A quick-thinking student saved the day during Thursday’s tragic shooting that left one person dead and three others injured. The deadly Thursday afternoon shooting spree on the Seattle Pacific University campus was still raging when Jon Meis, a student on patrol as a hall monitor, averted further bloodshed.
Meis used pepper spray to stun the gunman, identified by police as 26-year-old Aaron Ybarra, while the man was reloading his shotgun. Ybarra, who was not a Seattle Pacific University student, had already allegedly killed one person and wounded at least two others. Meis wrestled Ybarra to the ground after putting him in a choke hold, according to accounts from police and friends after the shooting. Other students and university staff helped restrain Ybarra until Seattle police arrived.
The Seattle campus was on lock-down following the shooting, which occurred inside a university hallway.
“It was super-terrifying,” said SPU sophomore Kharis Lund. “There were a lot of people crying and calling their parents.” According to his roommate, Ryan Salgado, even the heroic Jon Meis appeared to be in shock after the events of the day.

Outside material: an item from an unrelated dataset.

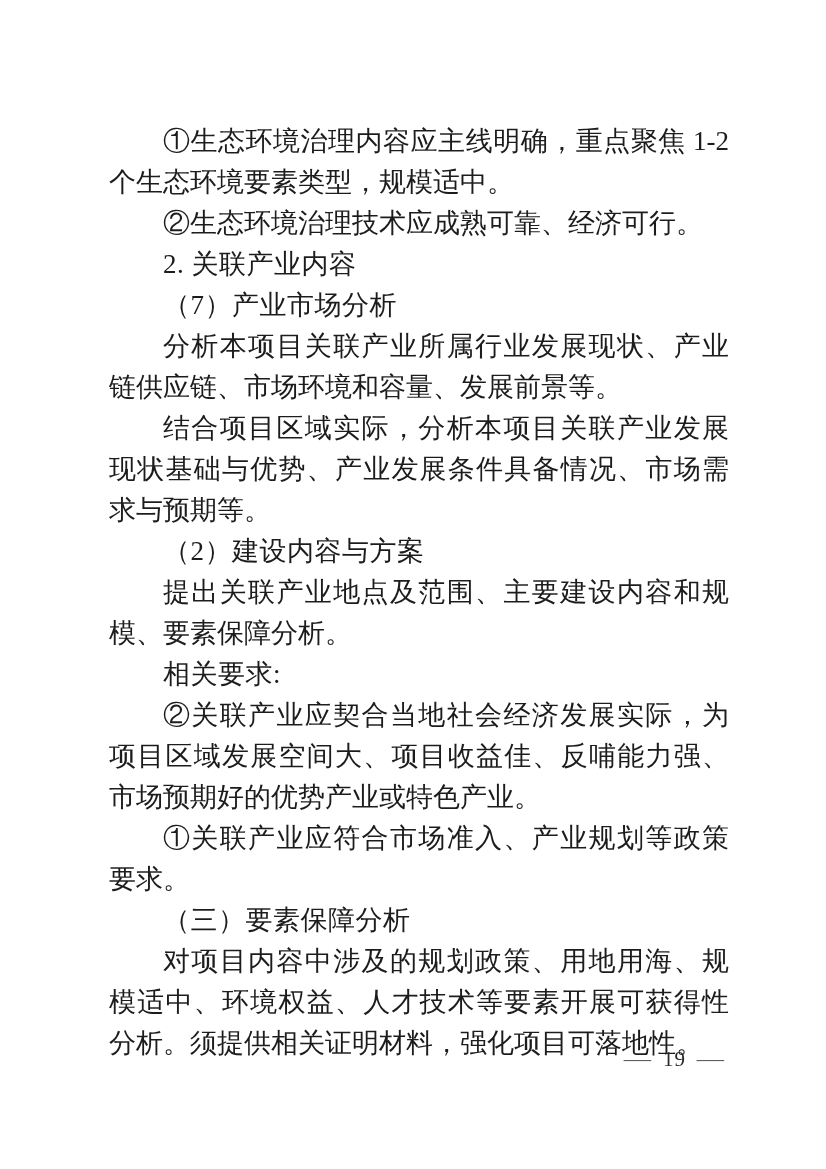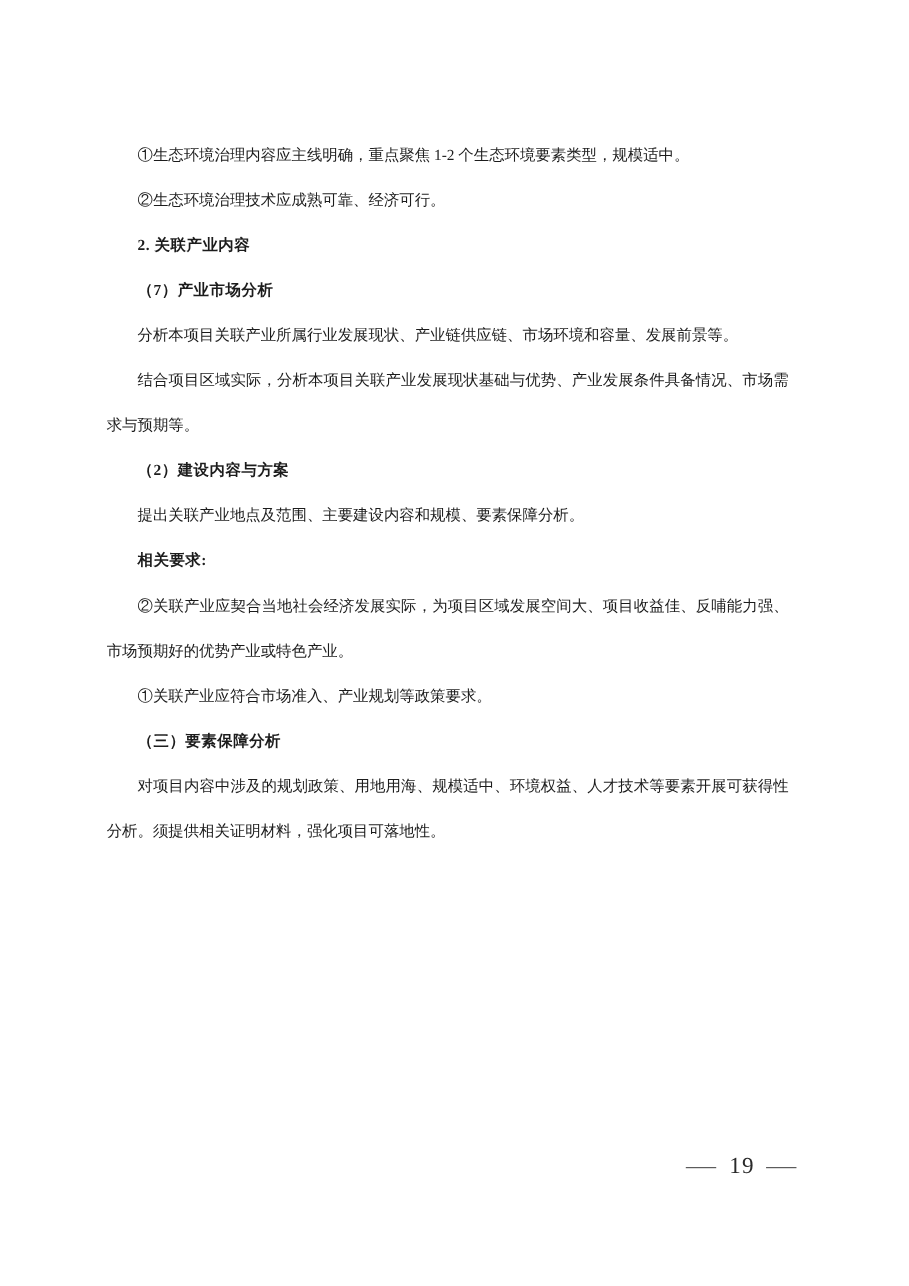"①生态环境治理内容应主线明确，重点聚焦 1-2 个生态环境要素类型，规模适中。" .content { font-size: 14px -> 27px; left: 97px -> 109px }
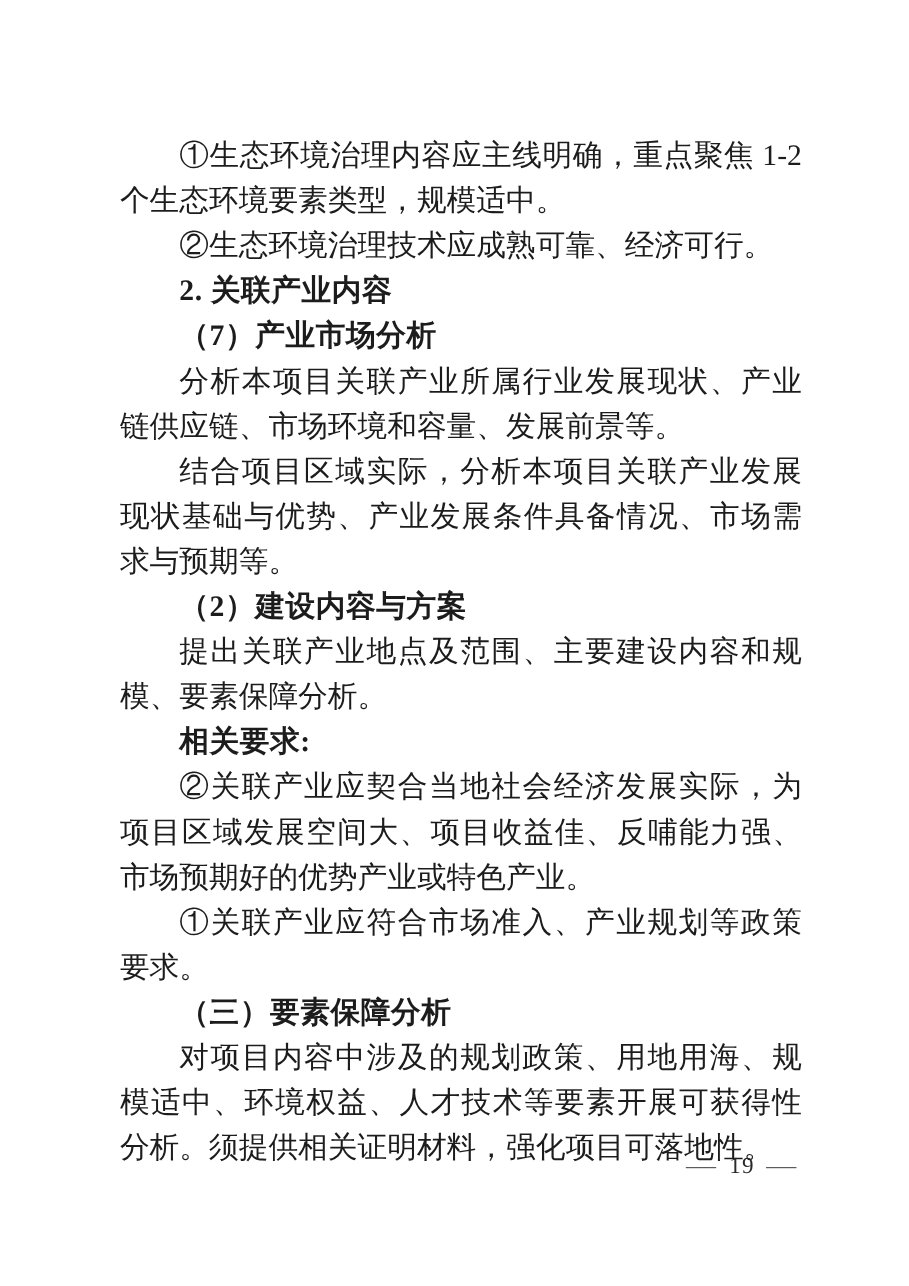"2. 关联产业内容" .heading { font-weight: 700 -> 400 }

The Seattle police department booked Ybarra into King County Jail for investigation of murder. His motive wasn’t clear, but he was well-armed with extra shotgun shells and a knife, according to police.

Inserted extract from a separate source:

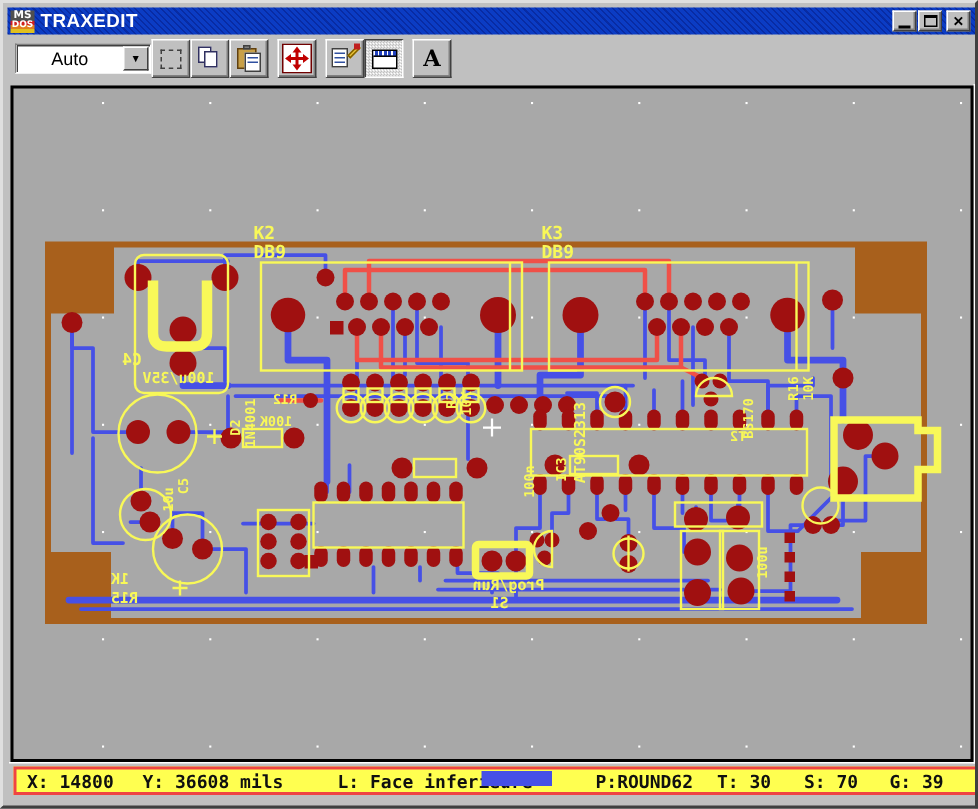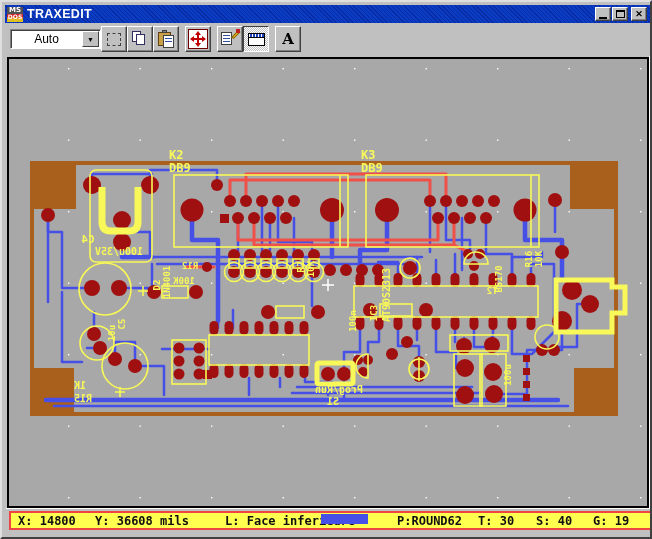"40" i { text: 40 -> 70 }
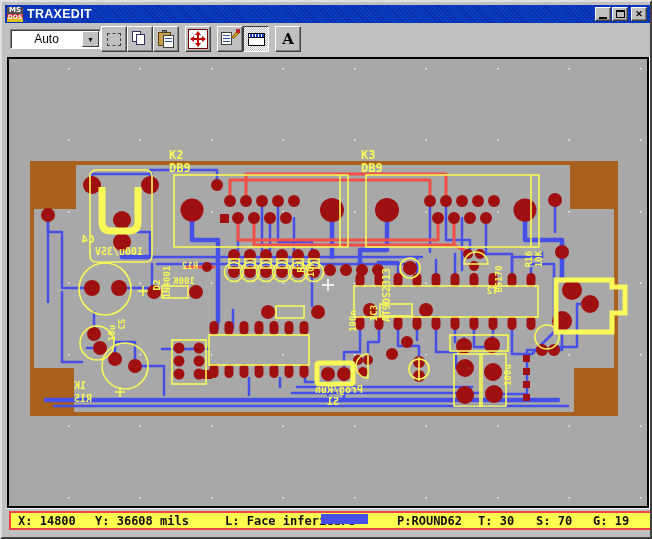"19" i { text: 19 -> 39 }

“He was hellbent on killing a lot of people today,” a law enforcement official who was briefed on the investigation told the Seattle Times.
The suspect was described by friends as a normal guy who didn’t drink or do drugs. According to one friend, Ybarra was in an upbeat mood after being hired for a new job.
Zack McKinley, who said he was one of Ybarra’s closest friends, spoke about the suspect:
“It makes no sense at all. He’s super happy and friendly. He’s an awesome guy, someone who would never let you down. I’m really good at deciphering if someone’s got bad news or in trouble. I’m blown away by this. He called me yesterday and asked if I wanted to go fishing.”
One 19-year-old man was pronounced dead when he arrived at an area hospital, and another Seattle woman, 20 years old, was listed in critical condition. A 24-year-old man was listed in satisfactory condition after suffering pellet wounds to the neck and chest, and one additional person was taken to the hospital with minor injuries.
One witness told CNN that she heard popping sounds, screaming, and saw students covered in blood after the shooting started.
“When I walked outside and saw someone down, that was disturbing seeing a bunch of bullets around,” said Seattle Pacific University Briana Clarke. “Seeing my friend outside being treated, that was hard to swallow.”
She added that she could have easily been one of the shooting victims.
Her fears were not unfounded. Police have said that more people could have been harmed in the shooting if those nearby hadn’t intervened.
“This story is not about an evil act but about the people that actually lived through this scenario and assisted each other when things were pretty tragic,” said Seattle’s Assistant Police Chief, Paul McDonagh.
Seattle Pacific University closed Otto Miller Hall, where students were shot, and cancelled classes on Friday. The university scheduled a Friday prayer service in memory of those killed and injured in this terrible tragedy.